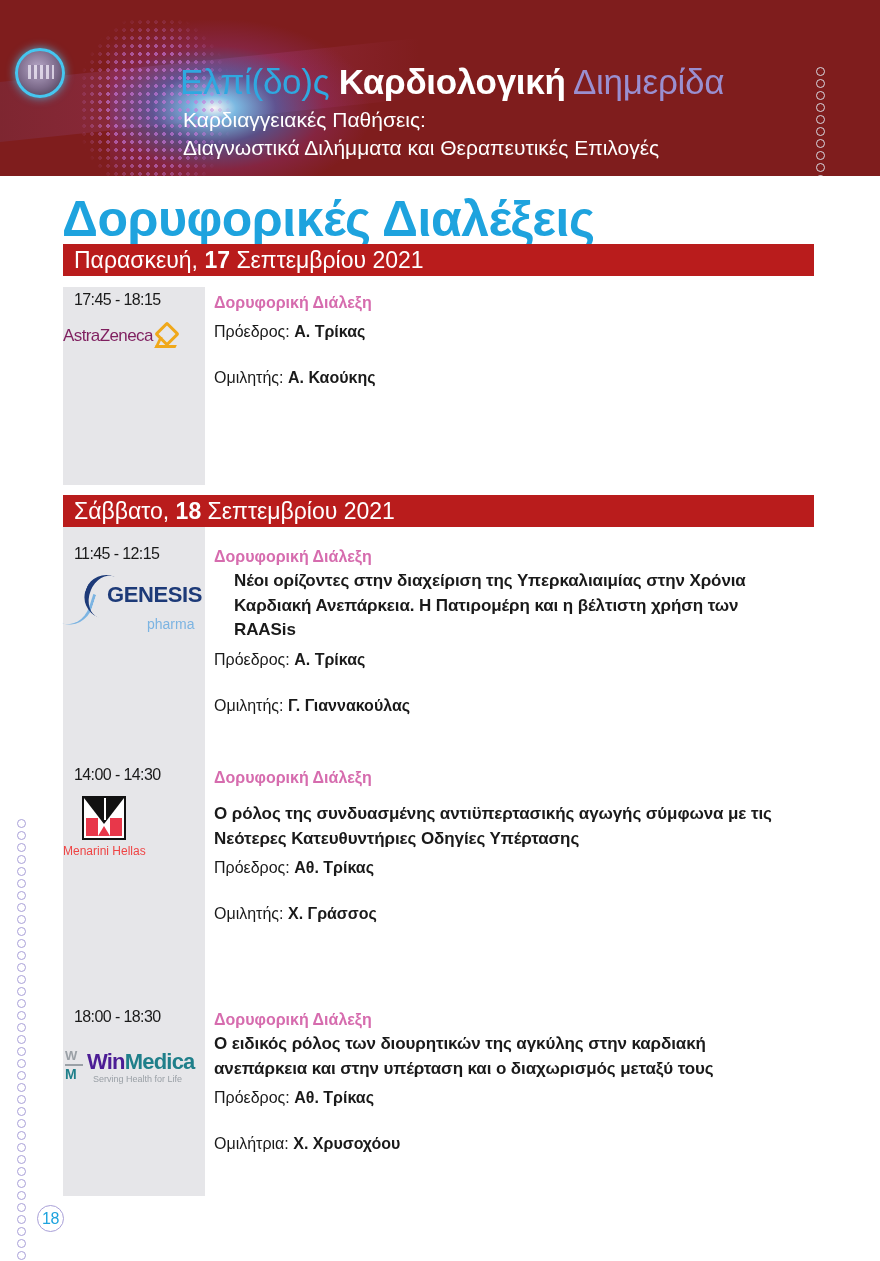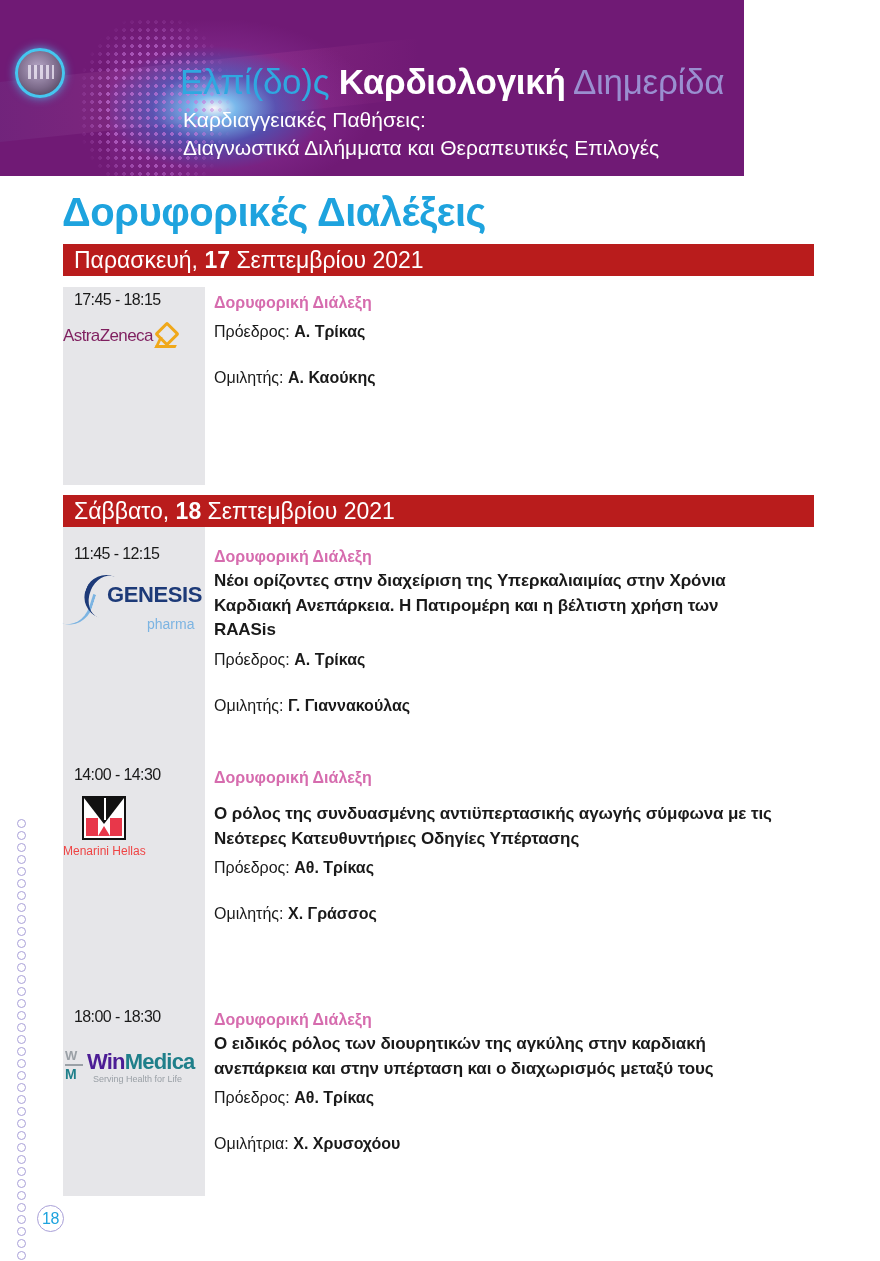--- a/index.html
+++ b/index.html
@@ -1,20 +1,20 @@
 <!DOCTYPE html>
 <html><head>
 <meta charset="utf-8">
 <style>
   * { box-sizing: border-box; margin: 0; padding: 0; }
   html, body { width: 880px; height: 1261px; background: #ffffff; overflow: hidden; }
   body { position: relative; font-family: "Liberation Sans", "DejaVu Sans", sans-serif; color: #1a1a1a; }
 
   
-  .header { position: absolute; left: 0; top: 0; width: 744px; height: 176px; background: #701a75; overflow: hidden; }
+  .header { position: absolute; left: 0; top: 0; width: 880px; height: 176px; background: #7f1d1d; overflow: hidden; }
   .header-glow { position: absolute; left: 110px; top: 20px; width: 260px; height: 160px;
     background: radial-gradient(ellipse at 40% 55%, rgba(255,255,255,0.95) 0%, rgba(120,210,255,0.85) 10%, rgba(60,120,220,0.55) 28%, rgba(150,60,170,0.25) 50%, rgba(11,12,20,0) 72%); }
   .header-dots { position: absolute; left: 80px; top: 18px; width: 150px; height: 160px;
     background-image: radial-gradient(circle, rgba(200,120,220,0.85) 1.6px, transparent 2px);
     background-size: 8px 8px; opacity: 0.75;
     -webkit-mask-image: radial-gradient(ellipse at 50% 55%, #000 45%, transparent 75%);
             mask-image: radial-gradient(ellipse at 50% 55%, #000 45%, transparent 75%); }
   .header-rays { position: absolute; left: 0; top: 60px; width: 420px; height: 60px;
     background: linear-gradient(90deg, rgba(120,90,160,0.15), rgba(200,80,160,0.25), rgba(11,12,20,0));
     transform: skewY(-6deg); }
@@ -29,21 +29,21 @@
   .title-c { color: #9a8fd0; }
   .subtitle-1 { position: absolute; left: 183px; top: 108px; font-size: 21px; color: #ffffff; white-space: nowrap; }
   .subtitle-2 { position: absolute; left: 183px; top: 136px; font-size: 21px; color: #ffffff; white-space: nowrap; }
   .dot-col-right { position: absolute; left: 816px; top: 67px; width: 10px; height: 109px; overflow: hidden; }
   .dot-col-left { position: absolute; left: 17px; top: 819px; width: 10px; height: 442px; overflow: hidden; }
   .dot-col-right i, .dot-col-left i { display: block; width: 9px; height: 9px; border-radius: 50%; margin-bottom: 3px; }
   .dot-col-right i { border: 1.4px solid #d8d8e0; }
   .dot-col-left i { border: 1.4px solid #a9a0d8; }
 
   
-  .page-title { position: absolute; left: 62px; top: 190px; font-size: 40px; font-weight: bold; color: #1ea3de; letter-spacing: -0.5px; white-space: nowrap; }
+  .page-title { position: absolute; left: 62px; top: 190px; font-size: 50px; font-weight: bold; color: #1ea3de; letter-spacing: -0.5px; white-space: nowrap; }
 
   
   .day-band { position: absolute; left: 63px; width: 751px; height: 32px; background: #b91c1c; color: #ffffff;
     font-size: 23px; line-height: 32px; padding-left: 11px; white-space: nowrap; }
   .day-band b { font-weight: bold; }
 
   
   .gray-col { position: absolute; left: 63px; width: 142px; background: #e6e6e9; }
 
   
@@ -166,21 +166,21 @@
   <div class="logo" style="top:26px; height:58px;">
     <div class="genesis">
       <span class="genesis-swoosh1"></span>
       <span class="genesis-swoosh2"></span>
       <span class="genesis-word">GENESIS</span>
       <span class="genesis-sub">pharma</span>
     </div>
   </div>
   <div class="content">
     <div class="kind">Δορυφορική Διάλεξη</div>
-    <div class="lecture-title" style="width:560px;">Νέοι ορίζοντες στην διαχείριση της Υπερκαλιαιμίας στην Χρόνια Καρδιακή Ανεπάρκεια. Η Πατιρομέρη και η βέλτιστη χρήση των RAASis</div>
+    <div class="lecture-title" style="width:560px;margin-left:20px;">Νέοι ορίζοντες στην διαχείριση της Υπερκαλιαιμίας στην Χρόνια Καρδιακή Ανεπάρκεια. Η Πατιρομέρη και η βέλτιστη χρήση των RAASis</div>
     <div class="role">
       <span>Πρόεδρος:</span>
       <span class="name">Α. Τρίκας</span>
     </div>
     <div class="role speaker">
       <span>Ομιλητής:</span>
       <span class="name">Γ. Γιαννακούλας</span>
     </div>
   </div>
 </div>

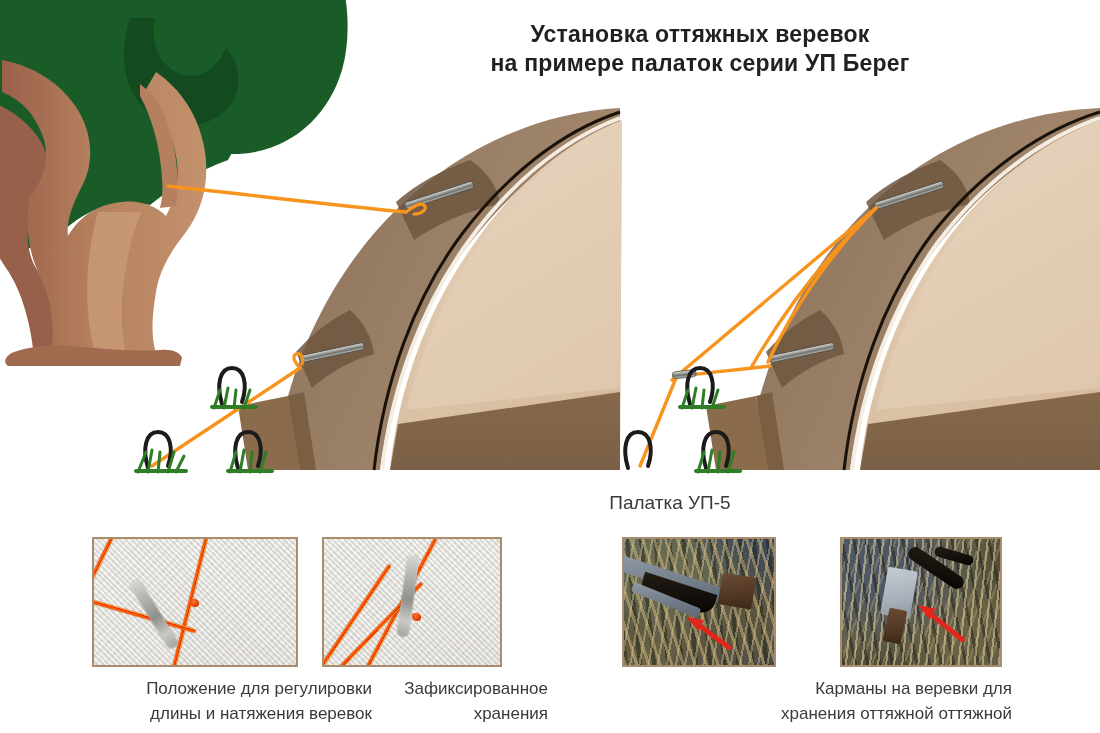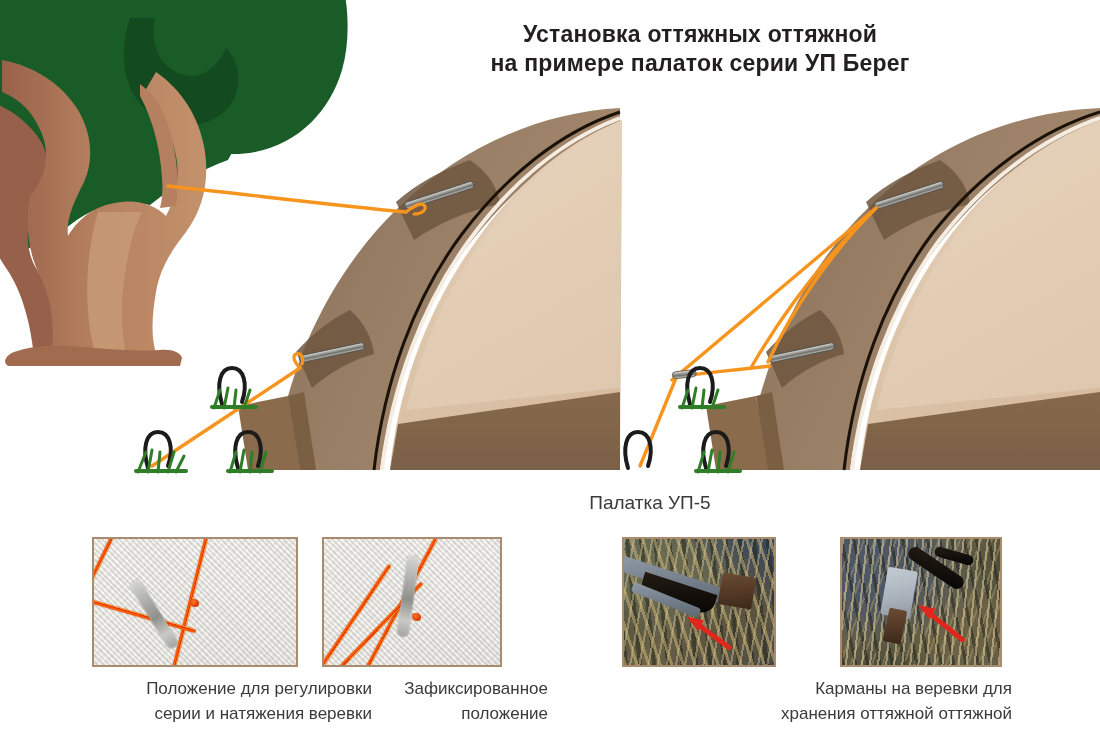--- a/index.html
+++ b/index.html
@@ -34,21 +34,21 @@
     font-weight: bold;
     letter-spacing: 0.2px;
     line-height: 29px;
     color: #231f20;
     white-space: nowrap;
   }
 
   
   .tent-caption {
     position: absolute;
-    left: 490px; top: 492px;
+    left: 510px; top: 492px;
     width: 320px;
     text-align: center;
     font-size: 19px;
     color: #3a3a3a;
     z-index: 40;
   }
 
   
   #illustration {
     position: absolute;
@@ -143,21 +143,21 @@
     color: #3a3a3a;
     z-index: 25;
   }
 </style>
 </head>
 <body>
 
 <div id="stage">
 
   <div class="title-block">
-    <div class="title-line">Установка оттяжных оттяжной</div>
+    <div class="title-line">Установка оттяжных веревок</div>
     <div class="title-line">на примере палаток серии УП Берег</div>
   </div>
 
   <svg id="illustration" viewBox="0 0 1100 520">
     <defs>
       <linearGradient id="gTentOuterL" x1="0" y1="0" x2="1" y2="0.5">
         <stop offset="0%" stop-color="#8a7159"></stop>
         <stop offset="55%" stop-color="#9a8067"></stop>
         <stop offset="100%" stop-color="#a68a6e"></stop>
       </linearGradient>
@@ -438,26 +438,26 @@
       <div class="flap-dark" style="left:92px; top:12px; width:40px; height:10px; transform:rotate(16deg); border-radius:6px;"></div>
       <svg style="position:absolute; inset:0; width:100%; height:100%;" viewBox="0 0 162 130">
         <line x1="124" y1="104" x2="84" y2="72" stroke="#e3261c" stroke-width="5" stroke-linecap="round"></line>
         <polygon points="78,68 96,72 90,83" fill="#e3261c"></polygon>
       </svg>
     </div>
   </div>
 
   <div class="photo-caption" style="left:22px; top:676px; width:350px;">
     <div>Положение для регулировки</div>
-    <div>серии и натяжения веревки</div>
+    <div>длины и натяжения веревок</div>
   </div>
 
   <div class="photo-caption" style="left:318px; top:676px; width:230px;">
     <div>Зафиксированное</div>
-    <div>положение</div>
+    <div>хранения</div>
   </div>
 
   <div class="photo-caption" style="left:632px; top:676px; width:380px;">
     <div>Карманы на веревки для</div>
     <div>хранения оттяжной оттяжной</div>
   </div>
 
 </div>
 
 </body></html>

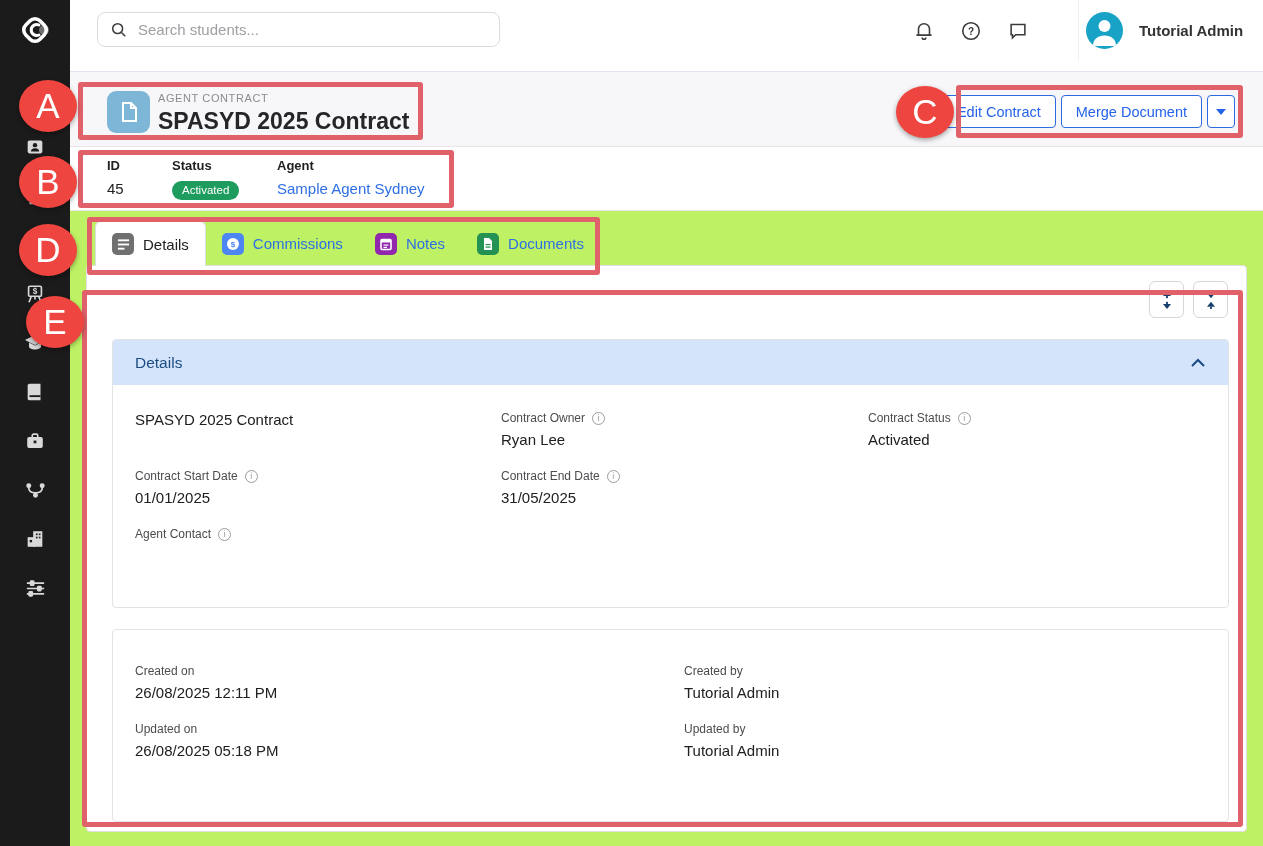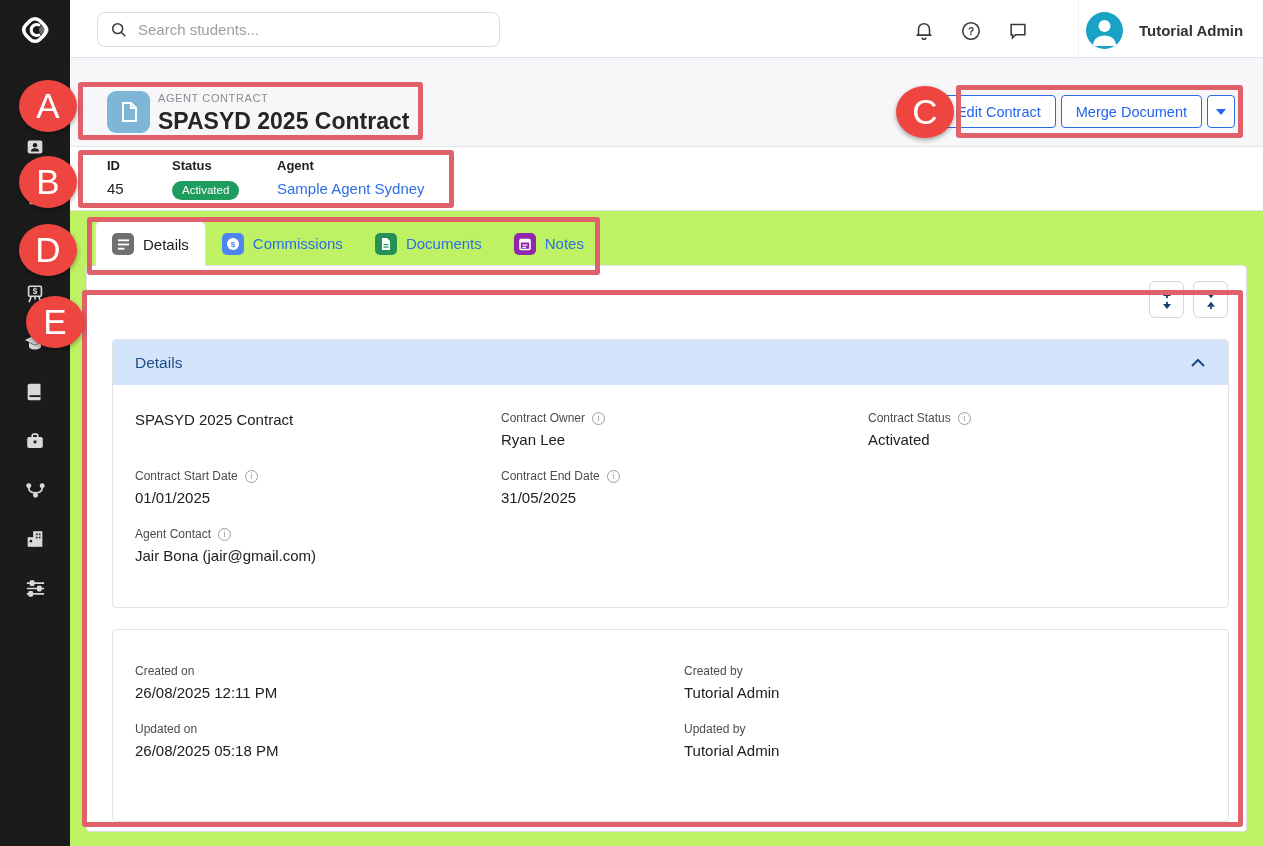--- a/index.html
+++ b/index.html
@@ -7,21 +7,21 @@
   body { font-family:"Liberation Sans", sans-serif; }
   .stage { position:relative; width:1263px; height:846px; background:#f5f4f8; overflow:hidden; }
 
   
   .sidebar { position:absolute; left:0; top:0; width:70px; height:846px; background:#1b1b1b; z-index:2; }
   .logo { position:absolute; left:14px; top:9px; width:42px; height:42px; display:flex; align-items:center; justify-content:center; }
   .side-icons { position:absolute; left:0; top:135px; width:70px; }
   .side-item { position:absolute; left:23px; width:24px; height:24px; display:flex; align-items:center; justify-content:center; cursor:pointer; }
 
   
-  .topbar { position:absolute; left:70px; top:0; width:1193px; height:58px; background:#ffffff; border-bottom:1px solid #e4e2ef; z-index:2; }
+  .topbar { position:absolute; left:70px; top:0; width:1193px; height:72px; background:#ffffff; border-bottom:1px solid #e4e2ef; z-index:2; }
   .search { position:absolute; left:27px; top:12px; width:403px; height:35px; border:1px solid #dcdcdf; border-radius:8px; background:#fff; display:flex; align-items:center; padding:0 12px; gap:10px; }
   .search input { border:none; outline:none; flex:1; font-size:15px; color:#333; font-family:"Liberation Sans", sans-serif; background:transparent; }
   .search input::placeholder { color:#9e9ea3; }
   .tb-ic { position:absolute; top:18px; width:26px; height:26px; display:flex; align-items:center; justify-content:center; cursor:pointer; }
   .tb-divider { position:absolute; left:1008px; top:0; width:1px; height:61px; background:#efeff3; }
   .user { position:absolute; left:1016px; top:0; height:61px; display:flex; align-items:center; gap:16px; cursor:pointer; }
   .avatar { width:37px; height:37px; border-radius:50%; background:#17a2c6; display:flex; align-items:flex-end; justify-content:center; overflow:hidden; }
   .user-name { font-size:15px; font-weight:700; color:#333; }
 
   
@@ -267,39 +267,39 @@
       <div class="tab">
         <span class="tab-ic ic-commissions">
           <svg width="16" height="16" viewBox="0 0 16 16">
               <circle cx="8" cy="8" r="6" fill="#fff"></circle>
               <text x="8" y="11" font-size="8" font-weight="bold" fill="#4d86f2" text-anchor="middle" font-family="Liberation Sans, sans-serif">$</text>
             </svg>
         </span>
         <span class="tab-label">Commissions</span>
       </div>
       <div class="tab">
-        <span class="tab-ic ic-documents">
-          <svg width="14" height="14" viewBox="0 0 14 14">
-              <path d="M3 1 h5 l3 3 v9 h-8 z" fill="#fff"></path>
-              <rect x="4.5" y="7" width="5" height="1.2" fill="#249155"></rect>
-              <rect x="4.5" y="9.5" width="5" height="1.2" fill="#249155"></rect>
-            </svg>
-        </span>
-        <span class="tab-label">Documents</span>
-      </div>
-      <div class="tab">
         <span class="tab-ic ic-notes">
           <svg width="14" height="14" viewBox="0 0 14 14">
               <rect x="2" y="2.5" width="10" height="10" rx="1" fill="none" stroke="#fff" stroke-width="1.6"></rect>
               <rect x="2" y="2.5" width="10" height="3" fill="#fff"></rect>
               <rect x="4.5" y="7.5" width="5" height="1.2" fill="#fff"></rect>
               <rect x="4.5" y="9.8" width="3.5" height="1.2" fill="#fff"></rect>
             </svg>
         </span>
         <span class="tab-label">Notes</span>
+      </div>
+      <div class="tab">
+        <span class="tab-ic ic-documents">
+          <svg width="14" height="14" viewBox="0 0 14 14">
+              <path d="M3 1 h5 l3 3 v9 h-8 z" fill="#fff"></path>
+              <rect x="4.5" y="7" width="5" height="1.2" fill="#249155"></rect>
+              <rect x="4.5" y="9.5" width="5" height="1.2" fill="#249155"></rect>
+            </svg>
+        </span>
+        <span class="tab-label">Documents</span>
       </div>
     </div>
 
     <div class="panel">
       <div class="tool-btns">
         <div class="tool-btn">
           <svg width="14" height="18" viewBox="0 0 14 18" fill="#16406e">
               <path d="M7 0 L11 5 H3 Z"></path>
               <rect x="6.1" y="5" width="1.8" height="2.2"></rect>
               <path d="M7 18 L3 13 H11 Z"></path>
@@ -356,21 +356,20 @@
                 <span class="info-i">i</span>
               </div>
             <div class="f-value">31/05/2025</div>
           </div>
           <div class="field"></div>
           <div class="field">
             <div class="f-label">
                 <span>Agent Contact</span>
                 <span class="info-i">i</span>
               </div>
-            <div class="f-value">Jair Bona (jair@gmail.com)</div>
           </div>
         </div>
       </div>
 
       <div class="card card-system">
         <div class="card-body grid-2">
           <div class="field">
             <div class="f-label">
                 <span>Created on</span>
               </div>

§

_HOW TO COMPLETE THIS TASK_
From the material above, set down exactly the lines between the line holding "absolute; left: 17px;" and the line holding "-166,21 +166,21 @@", inclusive. Include nothing else.

_EXERCISE ANSWER_
   .dot-col-left { position: absolute; left: 17px; top: 819px; width: 10px; height: 442px; overflow: hidden; }
   .dot-col-right i, .dot-col-left i { display: block; width: 9px; height: 9px; border-radius: 50%; margin-bottom: 3px; }
   .dot-col-right i { border: 1.4px solid #d8d8e0; }
   .dot-col-left i { border: 1.4px solid #a9a0d8; }
 
   
-  .page-title { position: absolute; left: 62px; top: 190px; font-size: 40px; font-weight: bold; color: #1ea3de; letter-spacing: -0.5px; white-space: nowrap; }
+  .page-title { position: absolute; left: 62px; top: 190px; font-size: 50px; font-weight: bold; color: #1ea3de; letter-spacing: -0.5px; white-space: nowrap; }
 
   
   .day-band { position: absolute; left: 63px; width: 751px; height: 32px; background: #b91c1c; color: #ffffff;
     font-size: 23px; line-height: 32px; padding-left: 11px; white-space: nowrap; }
   .day-band b { font-weight: bold; }
 
   
   .gray-col { position: absolute; left: 63px; width: 142px; background: #e6e6e9; }
 
   
@@ -166,21 +166,21 @@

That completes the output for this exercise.